# Mattox Capstone Project Outline
#### An Examination of the Impacts of Sex Offender Residence Restrictions in St. Louis, MO

### 1. Initial Data Ingest, Carpentry, and Database Loading
Pull in all the datasets we will need, transform the data into a format that will facilitate our later analysis, and then store the results in a database for easy access later.

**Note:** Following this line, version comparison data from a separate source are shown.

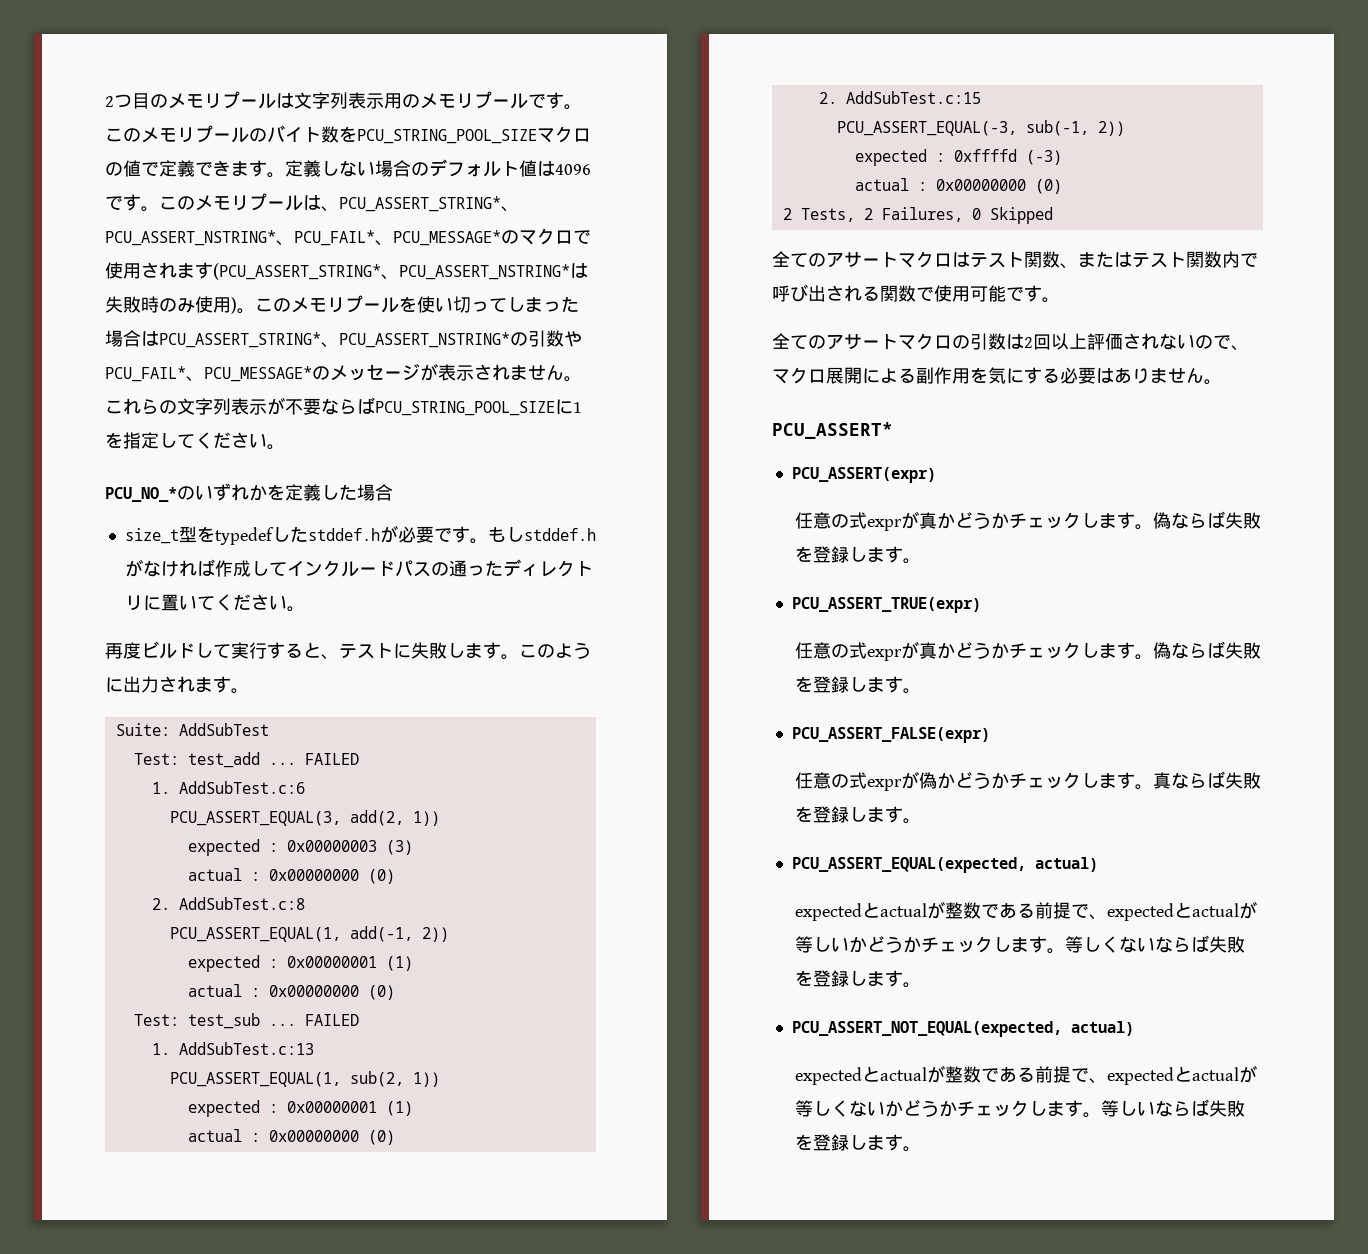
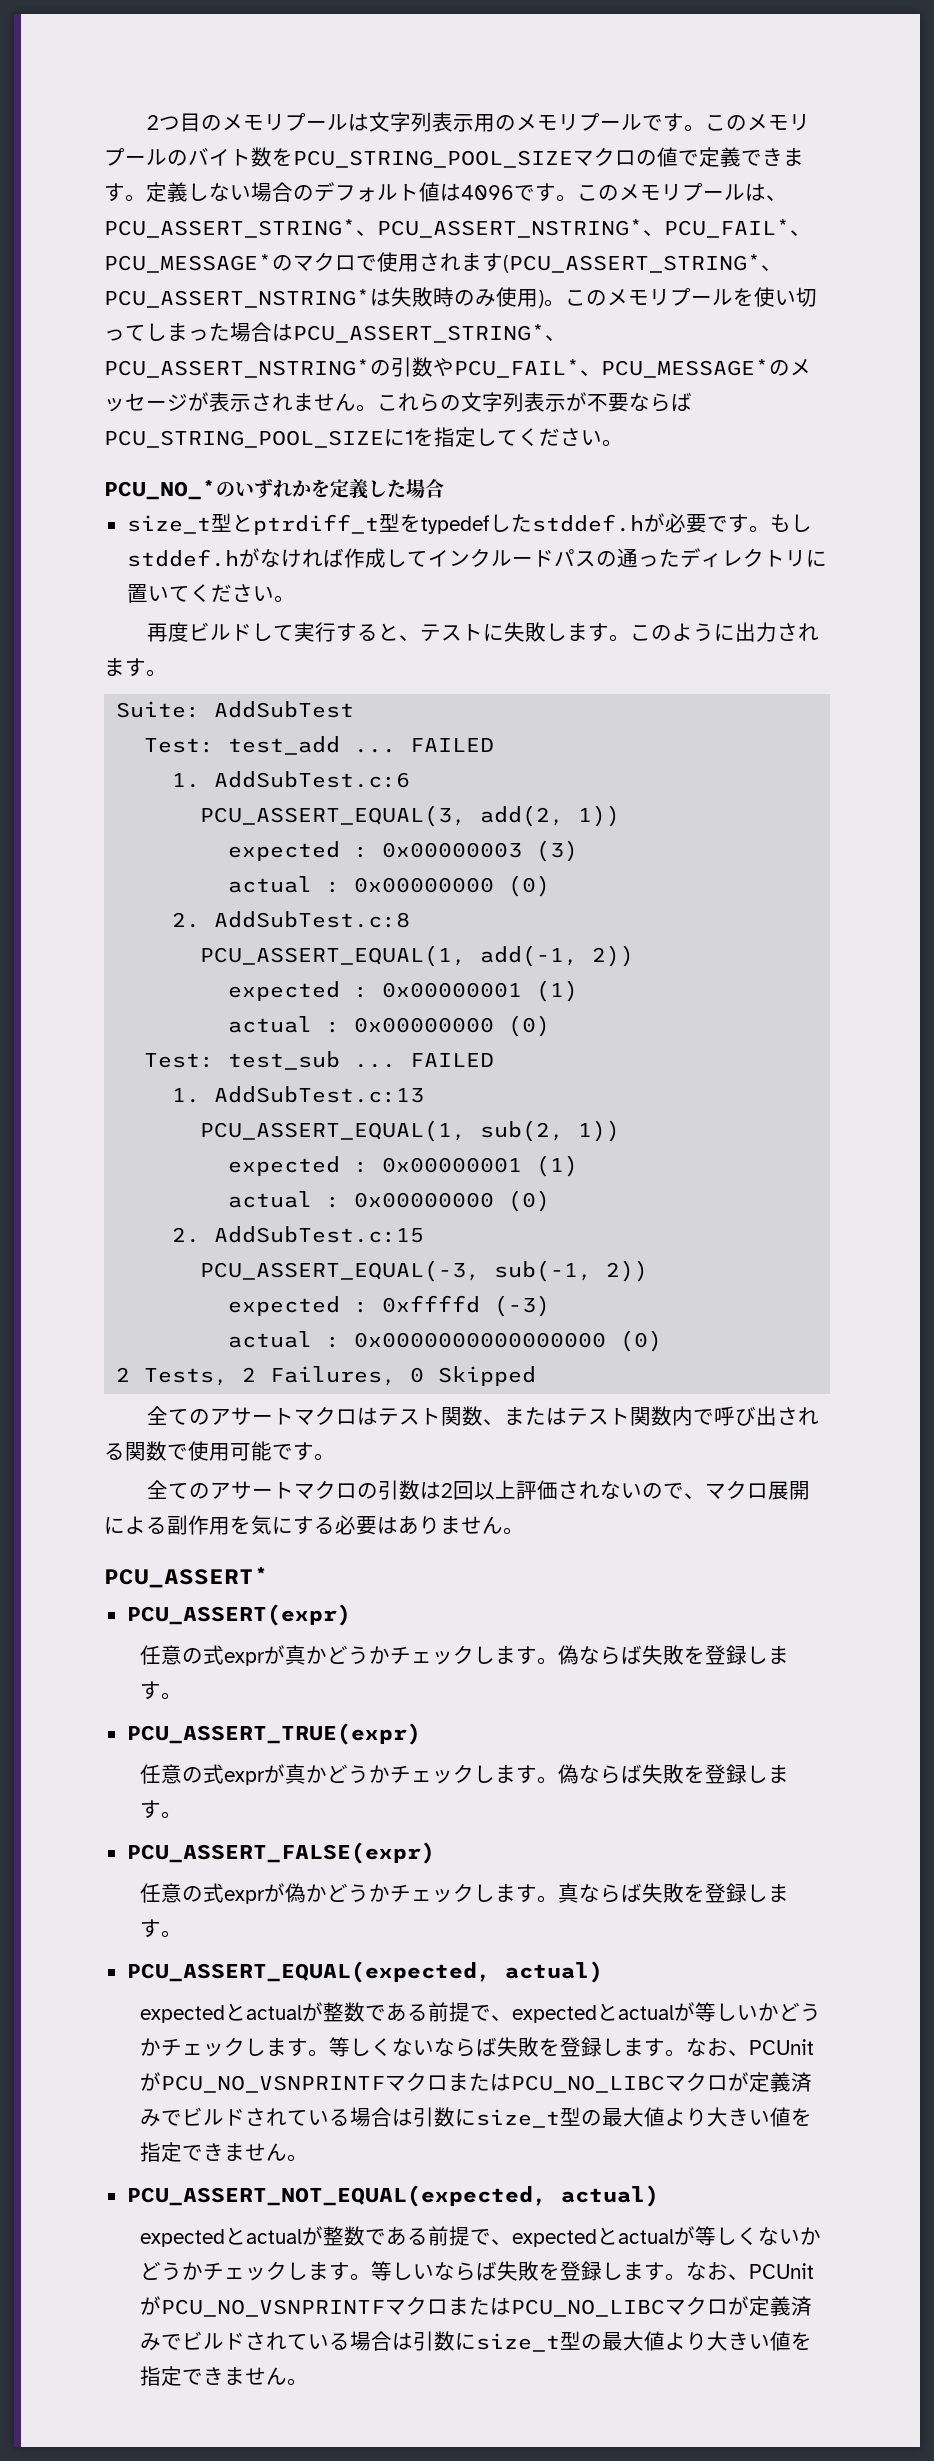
- size_t型をtypedefしたstddef.hが必要です。
+ size_t型とptrdiff_t型をtypedefしたstddef.hが必要です。
  expected : 0xffffd (-3)
- actual : 0x00000000 (0)
+ actual : 0x0000000000000000 (0)
- 等しくないならば失敗を登録します。
+ 等しくないならば失敗を登録します。なお、PCUnitがPCU_NO_VSNPRINTFマクロまたはPCU_NO_LIBCマクロが定義済みでビルドされている場合は引数にsize_t型の最大値より大きい値を指定できません。
- 等しいならば失敗を登録します。
+ 等しいならば失敗を登録します。なお、PCUnitがPCU_NO_VSNPRINTFマクロまたはPCU_NO_LIBCマクロが定義済みでビルドされている場合は引数にsize_t型の最大値より大きい値を指定できません。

[Public School Shapefile](Public_Schools.ipynb)  
[Private School Shapefile](Private_Schools.ipynb)  
[Childcare Facility Spreadsheet](Childcare_Facilities.ipynb)  
[Sex Offender Registry Spreadsheet](MSOR.ipynb)  
\- [Fixing Entries That Failed Geocoding](Failed_Geocoding_MSOR.ipynb)  
[Parcel Value](Parcel_Value.ipynb)

(no longer necessary) [Zoning Shapefile + Zoning Codes](Zoning.ipynb) 

### 2. Combine Data Layers
Load our processed geodata from our PostGIS database, then work to get new data layers that paint a picture of the impacts we're working to assess.

[Geodata Fusion](Geodata%20Fusion.ipynb)  

### 3. Conduct Analysis on Processed Data
Look into the results of combination and geodata fusion work to quantify the impacts of sex offender residence restrictions.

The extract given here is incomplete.